▸ **Problem**
Where the records below have a line with "literature", that line is to be copied.

[Edit tracking data]
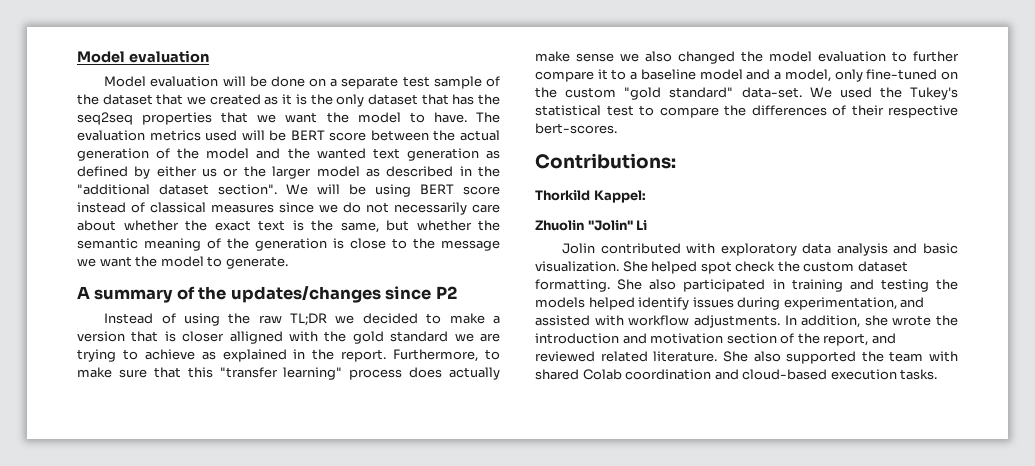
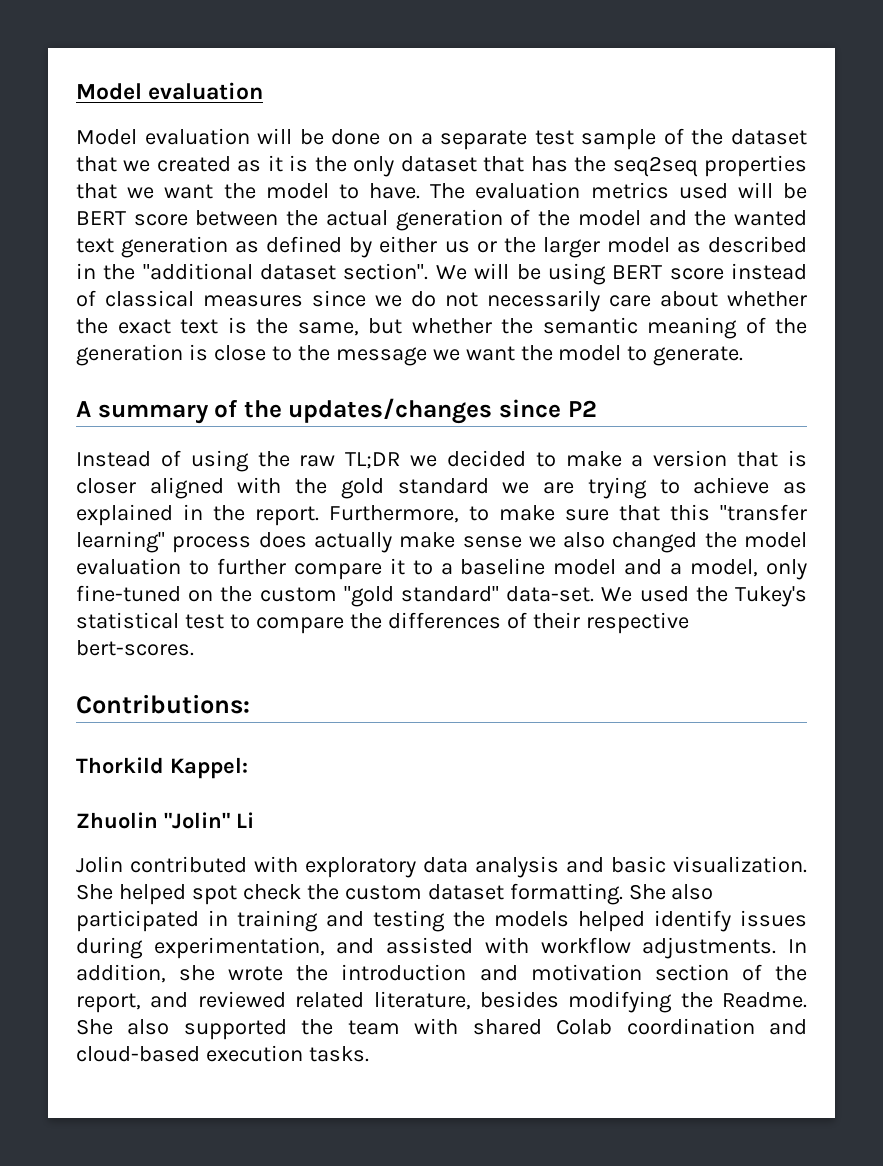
- Instead of using the raw TL;DR we decided to make a version that is closer alligned with the gold standard we are trying to achieve as explained in the report.
+ Instead of using the raw TL;DR we decided to make a version that is closer aligned with the gold standard we are trying to achieve as explained in the report.
- In addition, she wrote the introduction and motivation section of the report, and reviewed related literature.
+ In addition, she wrote the introduction and motivation section of the report, and reviewed related literature, besides modifying the Readme.

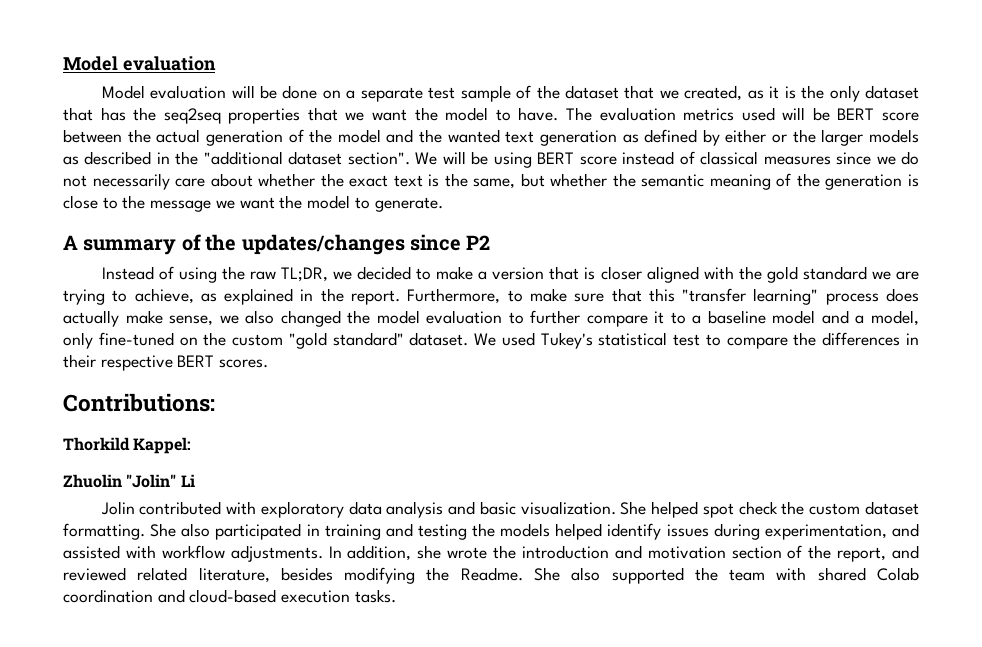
- Model evaluation will be done on a separate test sample of the dataset that we created as it is the only dataset that has the seq2seq properties that we want the model to have.
+ Model evaluation will be done on a separate test sample of the dataset that we created, as it is the only dataset that has the seq2seq properties that we want the model to have.
- The evaluation metrics used will be BERT score between the actual generation of the model and the wanted text generation as defined by either us or the larger model as described in the "additional dataset section".
+ The evaluation metrics used will be BERT score between the actual generation of the model and the wanted text generation as defined by either or the larger models as described in the "additional dataset section".
- Instead of using the raw TL;DR we decided to make a version that is closer aligned with the gold standard we are trying to achieve as explained in the report.
+ Instead of using the raw TL;DR, we decided to make a version that is closer aligned with the gold standard we are trying to achieve, as explained in the report.
- Furthermore, to make sure that this "transfer learning" process does actually make sense we also changed the model evaluation to further compare it to a baseline model and a model, only fine-tuned on the custom "gold standard" data-set.
+ Furthermore, to make sure that this "transfer learning" process does actually make sense, we also changed the model evaluation to further compare it to a baseline model and a model, only fine-tuned on the custom "gold standard" dataset.
- We used the Tukey's statistical test to compare the differences of their respective bert-scores.
+ We used Tukey's statistical test to compare the differences in their respective BERT scores.

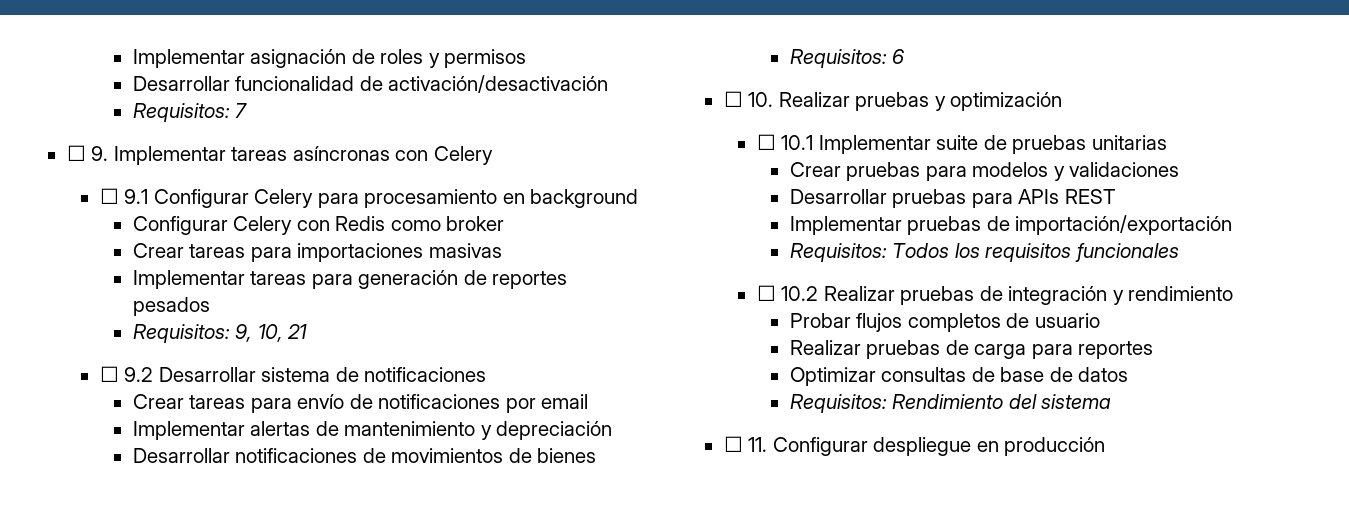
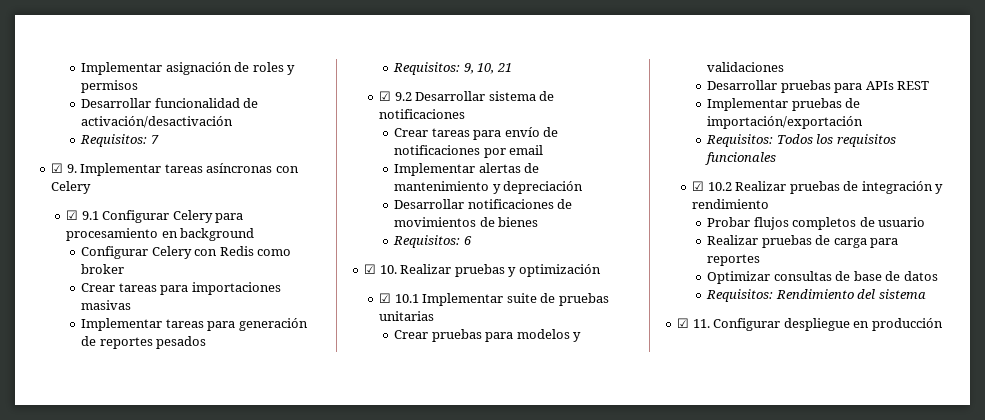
- ☐ 9. Implementar tareas asíncronas con Celery
+ ☑ 9. Implementar tareas asíncronas con Celery
- ☐ 9.1 Configurar Celery para procesamiento en background
+ ☑ 9.1 Configurar Celery para procesamiento en background
- ☐ 9.2 Desarrollar sistema de notificaciones
+ ☑ 9.2 Desarrollar sistema de notificaciones
- ☐ 10. Realizar pruebas y optimización
+ ☑ 10. Realizar pruebas y optimización
- ☐ 10.1 Implementar suite de pruebas unitarias
+ ☑ 10.1 Implementar suite de pruebas unitarias
- ☐ 10.2 Realizar pruebas de integración y rendimiento
+ ☑ 10.2 Realizar pruebas de integración y rendimiento
- ☐ 11. Configurar despliegue en producción
+ ☑ 11. Configurar despliegue en producción

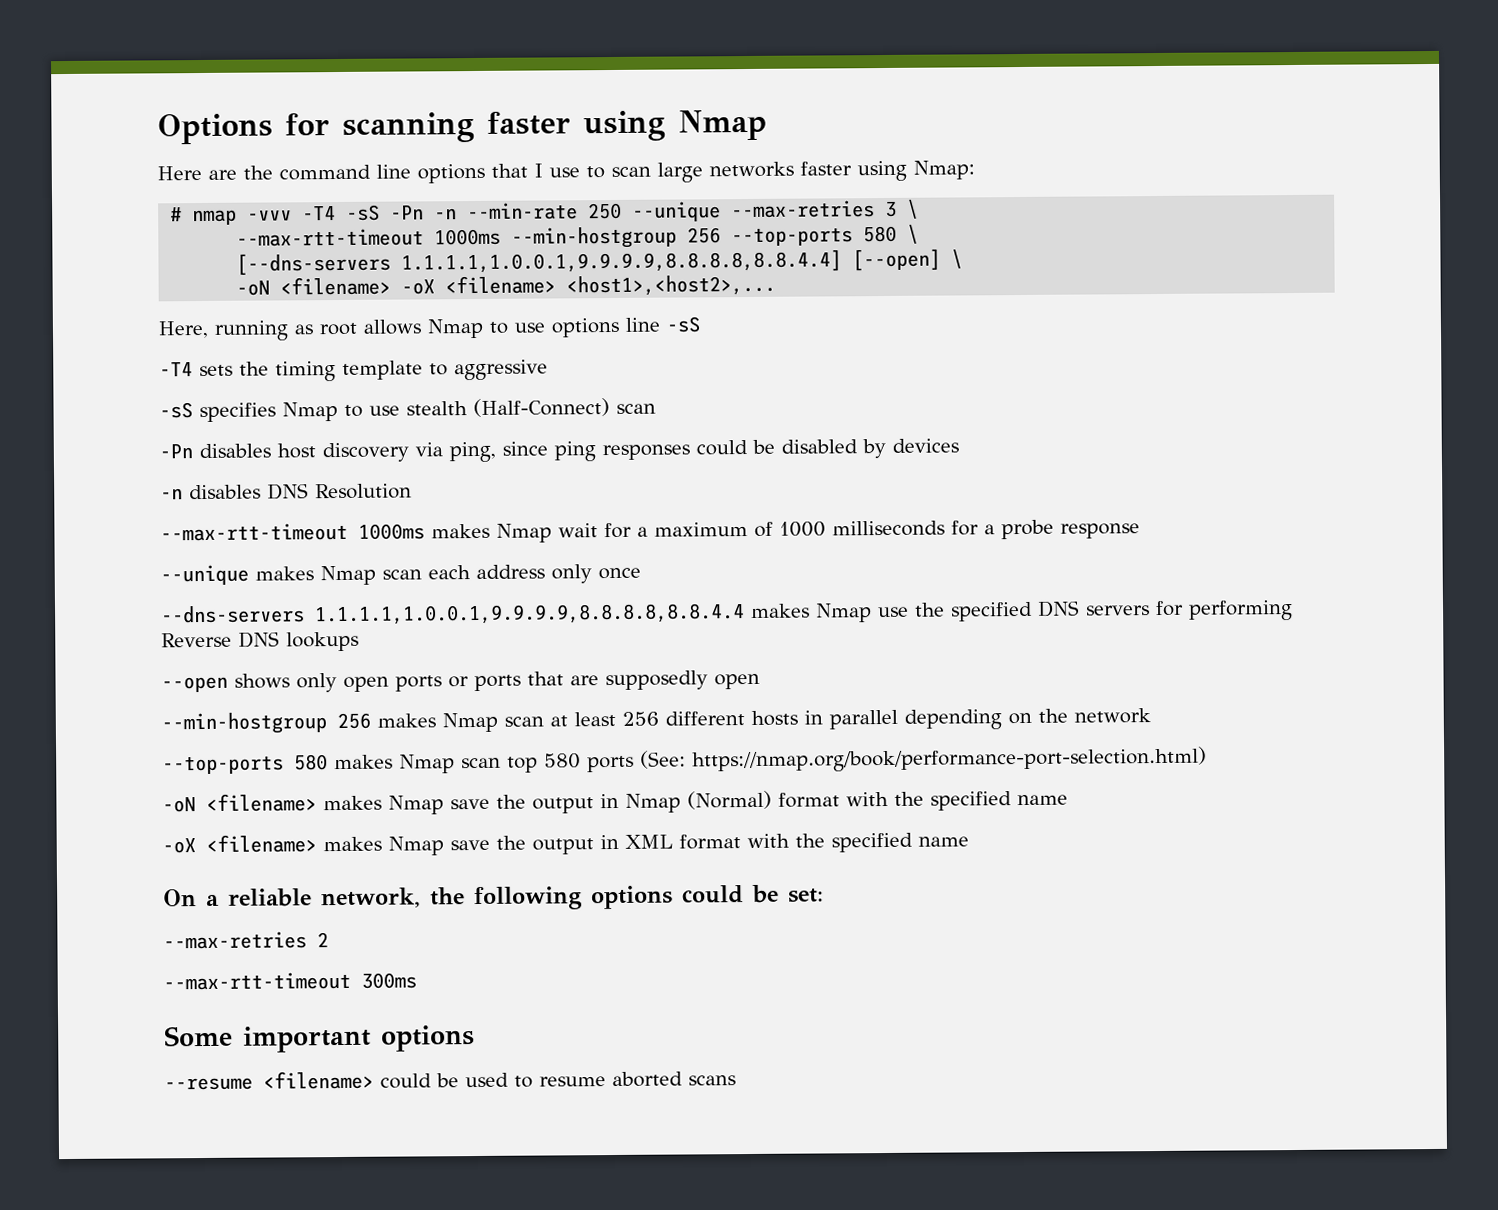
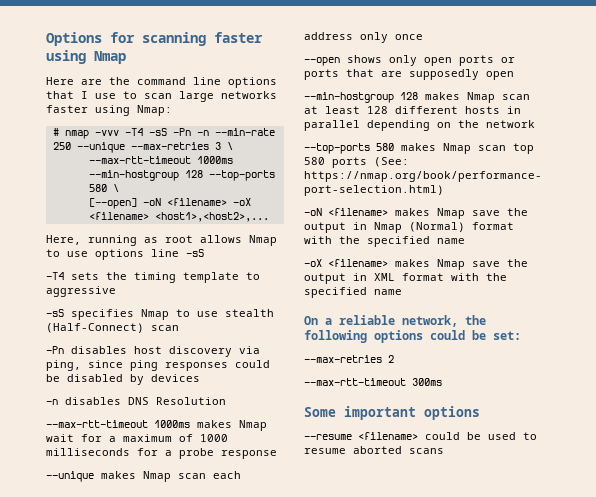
- --max-rtt-timeout 1000ms --min-hostgroup 256 --top-ports 580 \
+ --max-rtt-timeout 1000ms --min-hostgroup 128 --top-ports 580 \
- [--dns-servers 1.1.1.1,1.0.0.1,9.9.9.9,8.8.8.8,8.8.4.4] [--open] \
- -oN <filename> -oX <filename> <host1>,<host2>,...
+ [--open] -oN <filename> -oX <filename> <host1>,<host2>,...
- --dns-servers 1.1.1.1,1.0.0.1,9.9.9.9,8.8.8.8,8.8.4.4 makes Nmap use the specified DNS servers for performing Reverse DNS lookups
- --min-hostgroup 256 makes Nmap scan at least 256 different hosts in parallel depending on the network
+ --min-hostgroup 128 makes Nmap scan at least 128 different hosts in parallel depending on the network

▸ **Response to this exercise**
- In addition, she wrote the introduction and motivation section of the report, and reviewed related literature.
+ In addition, she wrote the introduction and motivation section of the report, and reviewed related literature, besides modifying the Readme.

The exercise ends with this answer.